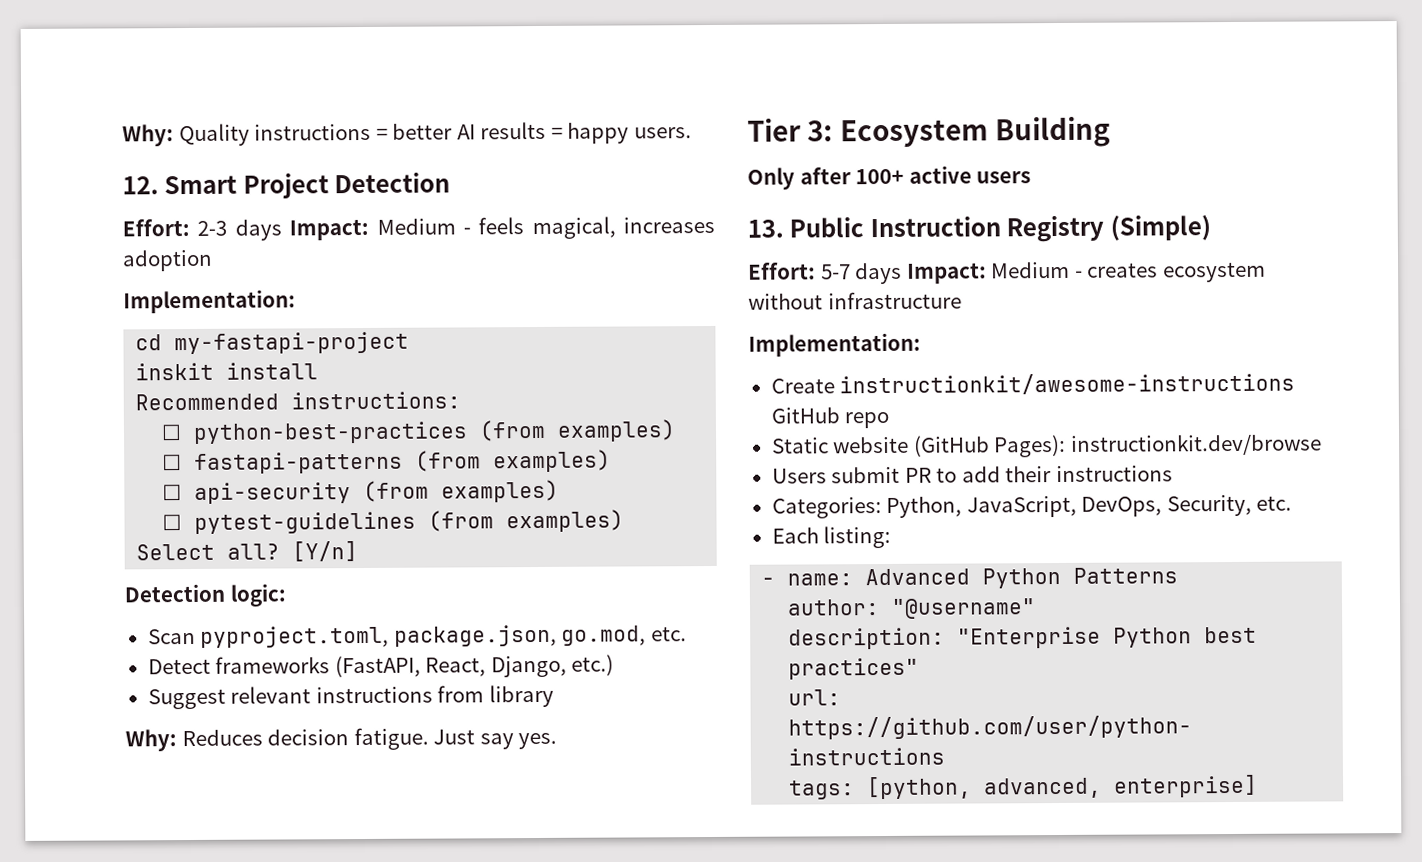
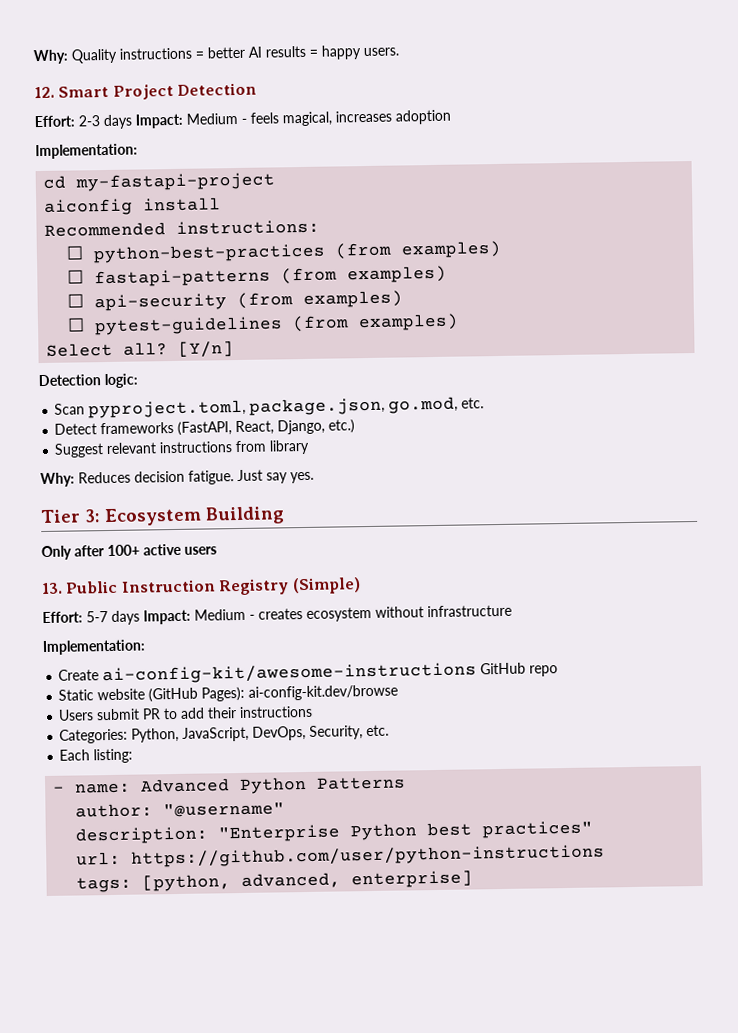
- inskit install
+ aiconfig install
- Create instructionkit/awesome-instructions GitHub repo
+ Create ai-config-kit/awesome-instructions GitHub repo
- Static website (GitHub Pages): instructionkit.dev/browse
+ Static website (GitHub Pages): ai-config-kit.dev/browse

• **What is needed**
Your answer should be one number: how many lines of the records hold "GitHub".

• **Answer box**
4